PROBLEM REQUIREMENTS
Transcribe exactly every line from the one with "team, and customers/community" to the last line of the listing below, including both.

LISTED ENTRIES
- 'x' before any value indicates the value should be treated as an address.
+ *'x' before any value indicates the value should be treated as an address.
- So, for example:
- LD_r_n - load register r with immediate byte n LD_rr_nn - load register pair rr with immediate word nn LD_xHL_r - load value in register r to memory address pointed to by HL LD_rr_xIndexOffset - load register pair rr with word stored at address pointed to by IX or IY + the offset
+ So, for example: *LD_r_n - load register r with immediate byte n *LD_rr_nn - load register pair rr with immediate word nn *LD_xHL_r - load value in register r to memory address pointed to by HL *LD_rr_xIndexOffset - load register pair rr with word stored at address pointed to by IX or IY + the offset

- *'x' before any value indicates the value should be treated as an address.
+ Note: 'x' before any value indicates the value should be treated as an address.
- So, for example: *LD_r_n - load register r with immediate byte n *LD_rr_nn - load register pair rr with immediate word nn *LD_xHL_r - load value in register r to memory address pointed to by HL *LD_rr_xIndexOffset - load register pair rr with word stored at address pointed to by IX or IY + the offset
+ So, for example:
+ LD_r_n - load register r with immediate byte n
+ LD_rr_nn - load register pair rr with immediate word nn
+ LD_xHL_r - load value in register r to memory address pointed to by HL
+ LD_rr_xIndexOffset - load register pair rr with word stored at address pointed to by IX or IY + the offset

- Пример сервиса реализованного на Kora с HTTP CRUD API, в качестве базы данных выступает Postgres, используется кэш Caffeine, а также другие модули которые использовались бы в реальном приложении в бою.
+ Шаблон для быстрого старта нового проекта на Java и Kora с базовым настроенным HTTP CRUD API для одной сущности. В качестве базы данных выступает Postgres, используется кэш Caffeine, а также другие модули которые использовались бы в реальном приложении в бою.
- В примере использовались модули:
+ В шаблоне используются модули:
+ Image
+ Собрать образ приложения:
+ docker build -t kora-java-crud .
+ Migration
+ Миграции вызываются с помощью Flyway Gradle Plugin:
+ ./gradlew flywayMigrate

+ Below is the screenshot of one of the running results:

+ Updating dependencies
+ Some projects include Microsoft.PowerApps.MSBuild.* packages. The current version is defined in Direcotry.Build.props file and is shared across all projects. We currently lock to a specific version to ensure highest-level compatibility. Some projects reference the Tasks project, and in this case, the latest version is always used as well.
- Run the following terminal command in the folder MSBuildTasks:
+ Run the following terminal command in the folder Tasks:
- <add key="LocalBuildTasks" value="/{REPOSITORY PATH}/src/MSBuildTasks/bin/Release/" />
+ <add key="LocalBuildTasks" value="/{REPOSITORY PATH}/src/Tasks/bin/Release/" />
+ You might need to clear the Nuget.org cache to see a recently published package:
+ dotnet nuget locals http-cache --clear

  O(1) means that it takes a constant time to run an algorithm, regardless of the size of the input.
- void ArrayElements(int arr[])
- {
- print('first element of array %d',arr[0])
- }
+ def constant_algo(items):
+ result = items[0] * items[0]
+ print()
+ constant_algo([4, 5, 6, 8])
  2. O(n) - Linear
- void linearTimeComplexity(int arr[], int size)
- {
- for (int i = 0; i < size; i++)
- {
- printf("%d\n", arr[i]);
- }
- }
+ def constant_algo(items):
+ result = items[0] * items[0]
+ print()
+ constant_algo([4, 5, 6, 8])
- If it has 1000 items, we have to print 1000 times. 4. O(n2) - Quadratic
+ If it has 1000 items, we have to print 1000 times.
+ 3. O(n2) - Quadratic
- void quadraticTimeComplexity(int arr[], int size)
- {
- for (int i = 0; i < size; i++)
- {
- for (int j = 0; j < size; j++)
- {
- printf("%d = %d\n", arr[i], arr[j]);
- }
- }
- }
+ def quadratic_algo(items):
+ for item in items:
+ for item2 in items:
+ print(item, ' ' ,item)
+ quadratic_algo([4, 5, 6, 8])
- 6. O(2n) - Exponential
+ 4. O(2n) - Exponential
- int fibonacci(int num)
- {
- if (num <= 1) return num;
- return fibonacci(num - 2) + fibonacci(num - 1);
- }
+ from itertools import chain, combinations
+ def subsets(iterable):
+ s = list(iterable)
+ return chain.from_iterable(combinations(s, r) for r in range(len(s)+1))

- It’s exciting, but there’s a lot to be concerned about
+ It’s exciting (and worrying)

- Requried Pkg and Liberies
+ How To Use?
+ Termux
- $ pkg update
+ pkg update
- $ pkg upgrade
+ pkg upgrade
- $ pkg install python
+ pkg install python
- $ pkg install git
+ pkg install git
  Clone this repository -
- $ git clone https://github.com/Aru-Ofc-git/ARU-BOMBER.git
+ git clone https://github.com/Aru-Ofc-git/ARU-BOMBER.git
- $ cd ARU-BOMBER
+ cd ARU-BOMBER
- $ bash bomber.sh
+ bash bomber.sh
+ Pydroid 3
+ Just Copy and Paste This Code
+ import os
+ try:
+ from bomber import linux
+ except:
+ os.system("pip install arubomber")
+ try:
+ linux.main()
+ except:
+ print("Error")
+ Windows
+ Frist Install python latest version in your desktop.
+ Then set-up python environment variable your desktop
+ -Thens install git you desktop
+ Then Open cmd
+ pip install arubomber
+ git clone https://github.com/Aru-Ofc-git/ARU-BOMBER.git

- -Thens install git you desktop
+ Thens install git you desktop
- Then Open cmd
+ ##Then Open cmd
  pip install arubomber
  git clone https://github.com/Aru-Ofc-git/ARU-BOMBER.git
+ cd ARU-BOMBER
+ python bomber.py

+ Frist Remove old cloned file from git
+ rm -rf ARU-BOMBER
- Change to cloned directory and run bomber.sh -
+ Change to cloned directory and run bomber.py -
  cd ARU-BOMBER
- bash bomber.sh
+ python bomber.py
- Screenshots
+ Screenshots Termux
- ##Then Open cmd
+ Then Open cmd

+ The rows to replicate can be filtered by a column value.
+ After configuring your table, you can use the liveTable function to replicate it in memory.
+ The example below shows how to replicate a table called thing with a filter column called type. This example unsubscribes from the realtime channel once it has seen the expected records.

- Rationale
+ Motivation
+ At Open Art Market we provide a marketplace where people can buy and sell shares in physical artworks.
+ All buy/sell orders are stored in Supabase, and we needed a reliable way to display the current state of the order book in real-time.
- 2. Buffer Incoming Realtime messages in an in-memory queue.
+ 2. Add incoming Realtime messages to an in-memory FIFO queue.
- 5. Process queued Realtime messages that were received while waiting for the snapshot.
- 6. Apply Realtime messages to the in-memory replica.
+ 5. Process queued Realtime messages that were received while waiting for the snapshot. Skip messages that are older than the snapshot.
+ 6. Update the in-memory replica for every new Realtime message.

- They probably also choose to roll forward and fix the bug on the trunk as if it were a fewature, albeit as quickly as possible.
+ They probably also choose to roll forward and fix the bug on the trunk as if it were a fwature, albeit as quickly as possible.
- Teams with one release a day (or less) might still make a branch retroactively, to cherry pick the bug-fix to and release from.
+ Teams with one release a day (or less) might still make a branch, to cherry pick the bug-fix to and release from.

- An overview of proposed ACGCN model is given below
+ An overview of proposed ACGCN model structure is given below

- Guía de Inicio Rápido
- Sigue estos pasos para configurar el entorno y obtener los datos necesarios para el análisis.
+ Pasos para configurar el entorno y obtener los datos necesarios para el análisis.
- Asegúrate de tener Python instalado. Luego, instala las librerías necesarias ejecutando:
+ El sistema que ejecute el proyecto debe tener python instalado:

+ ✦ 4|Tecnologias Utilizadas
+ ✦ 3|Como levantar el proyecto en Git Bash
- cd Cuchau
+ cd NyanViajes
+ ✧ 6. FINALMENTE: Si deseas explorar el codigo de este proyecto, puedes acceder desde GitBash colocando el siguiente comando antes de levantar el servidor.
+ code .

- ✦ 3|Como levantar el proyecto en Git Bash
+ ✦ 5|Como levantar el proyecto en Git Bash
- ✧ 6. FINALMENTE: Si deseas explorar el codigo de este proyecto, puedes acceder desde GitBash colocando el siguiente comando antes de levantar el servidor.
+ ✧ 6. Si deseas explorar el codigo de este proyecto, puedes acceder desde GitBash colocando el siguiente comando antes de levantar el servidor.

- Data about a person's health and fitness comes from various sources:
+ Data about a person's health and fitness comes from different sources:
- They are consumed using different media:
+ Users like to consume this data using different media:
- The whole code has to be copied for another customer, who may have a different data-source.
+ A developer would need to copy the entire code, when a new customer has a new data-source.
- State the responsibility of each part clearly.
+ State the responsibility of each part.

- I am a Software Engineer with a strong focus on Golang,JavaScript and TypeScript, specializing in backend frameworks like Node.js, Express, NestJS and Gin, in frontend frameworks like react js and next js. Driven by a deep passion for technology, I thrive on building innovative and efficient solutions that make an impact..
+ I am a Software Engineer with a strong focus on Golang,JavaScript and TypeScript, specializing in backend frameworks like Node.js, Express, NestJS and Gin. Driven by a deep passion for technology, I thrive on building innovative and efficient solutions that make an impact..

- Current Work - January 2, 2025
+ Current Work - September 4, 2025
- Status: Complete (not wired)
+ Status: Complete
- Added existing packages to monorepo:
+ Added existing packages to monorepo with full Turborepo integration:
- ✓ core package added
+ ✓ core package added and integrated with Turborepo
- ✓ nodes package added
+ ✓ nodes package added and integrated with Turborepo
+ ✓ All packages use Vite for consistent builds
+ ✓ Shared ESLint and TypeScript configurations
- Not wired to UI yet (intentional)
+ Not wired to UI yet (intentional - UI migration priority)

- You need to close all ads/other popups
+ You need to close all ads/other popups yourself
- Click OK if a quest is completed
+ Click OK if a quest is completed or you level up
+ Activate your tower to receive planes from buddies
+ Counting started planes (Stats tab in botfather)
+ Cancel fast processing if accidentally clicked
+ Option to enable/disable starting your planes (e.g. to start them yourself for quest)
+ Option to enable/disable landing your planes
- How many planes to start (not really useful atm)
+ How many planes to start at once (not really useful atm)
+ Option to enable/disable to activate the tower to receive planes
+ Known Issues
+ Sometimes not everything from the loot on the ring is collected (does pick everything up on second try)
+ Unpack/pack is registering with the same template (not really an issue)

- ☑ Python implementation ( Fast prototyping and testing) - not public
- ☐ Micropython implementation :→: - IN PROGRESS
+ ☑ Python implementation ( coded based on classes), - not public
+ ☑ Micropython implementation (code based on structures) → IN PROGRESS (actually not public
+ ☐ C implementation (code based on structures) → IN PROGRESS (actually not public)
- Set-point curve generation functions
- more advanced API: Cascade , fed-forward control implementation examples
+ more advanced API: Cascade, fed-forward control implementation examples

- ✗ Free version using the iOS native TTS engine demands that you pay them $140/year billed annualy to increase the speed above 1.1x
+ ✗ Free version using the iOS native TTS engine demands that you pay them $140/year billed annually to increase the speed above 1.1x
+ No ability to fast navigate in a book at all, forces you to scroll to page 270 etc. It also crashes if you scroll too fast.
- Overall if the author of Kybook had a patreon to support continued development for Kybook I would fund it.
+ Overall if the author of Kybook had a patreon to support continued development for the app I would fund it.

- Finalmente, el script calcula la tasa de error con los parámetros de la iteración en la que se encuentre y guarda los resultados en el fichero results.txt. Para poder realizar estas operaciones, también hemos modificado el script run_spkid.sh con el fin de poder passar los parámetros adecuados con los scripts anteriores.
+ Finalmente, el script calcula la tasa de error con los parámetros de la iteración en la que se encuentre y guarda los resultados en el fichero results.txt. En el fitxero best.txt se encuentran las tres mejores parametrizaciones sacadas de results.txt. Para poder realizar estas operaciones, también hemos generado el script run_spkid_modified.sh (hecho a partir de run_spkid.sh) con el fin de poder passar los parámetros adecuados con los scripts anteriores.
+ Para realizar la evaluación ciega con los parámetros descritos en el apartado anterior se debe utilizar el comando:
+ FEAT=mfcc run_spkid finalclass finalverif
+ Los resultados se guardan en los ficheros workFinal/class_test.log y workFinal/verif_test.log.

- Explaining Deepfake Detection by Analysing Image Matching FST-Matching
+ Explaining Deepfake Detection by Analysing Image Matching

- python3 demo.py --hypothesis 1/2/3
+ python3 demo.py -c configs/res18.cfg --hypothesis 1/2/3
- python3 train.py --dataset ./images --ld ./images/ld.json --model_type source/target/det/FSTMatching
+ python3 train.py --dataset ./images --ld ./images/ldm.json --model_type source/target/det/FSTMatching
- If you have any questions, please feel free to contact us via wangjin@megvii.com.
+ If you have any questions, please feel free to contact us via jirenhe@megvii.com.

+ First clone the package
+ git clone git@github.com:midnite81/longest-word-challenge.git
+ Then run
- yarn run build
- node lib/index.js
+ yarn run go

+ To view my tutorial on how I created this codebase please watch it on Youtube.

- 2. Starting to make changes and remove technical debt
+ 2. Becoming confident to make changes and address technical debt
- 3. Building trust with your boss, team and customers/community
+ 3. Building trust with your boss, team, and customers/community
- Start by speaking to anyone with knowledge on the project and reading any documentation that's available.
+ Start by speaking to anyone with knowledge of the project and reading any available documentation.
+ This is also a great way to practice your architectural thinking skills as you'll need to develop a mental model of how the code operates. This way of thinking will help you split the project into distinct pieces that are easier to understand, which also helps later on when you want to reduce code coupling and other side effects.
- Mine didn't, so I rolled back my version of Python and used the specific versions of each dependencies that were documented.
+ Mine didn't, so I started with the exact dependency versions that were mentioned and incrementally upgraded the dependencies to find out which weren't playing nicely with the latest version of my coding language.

EXPECTED ANSWER
+ 3. Building trust with your boss, team, and customers/community
- Start by speaking to anyone with knowledge on the project and reading any documentation that's available.
+ Start by speaking to anyone with knowledge of the project and reading any available documentation.
+ This is also a great way to practice your architectural thinking skills as you'll need to develop a mental model of how the code operates. This way of thinking will help you split the project into distinct pieces that are easier to understand, which also helps later on when you want to reduce code coupling and other side effects.
- Mine didn't, so I rolled back my version of Python and used the specific versions of each dependencies that were documented.
+ Mine didn't, so I started with the exact dependency versions that were mentioned and incrementally upgraded the dependencies to find out which weren't playing nicely with the latest version of my coding language.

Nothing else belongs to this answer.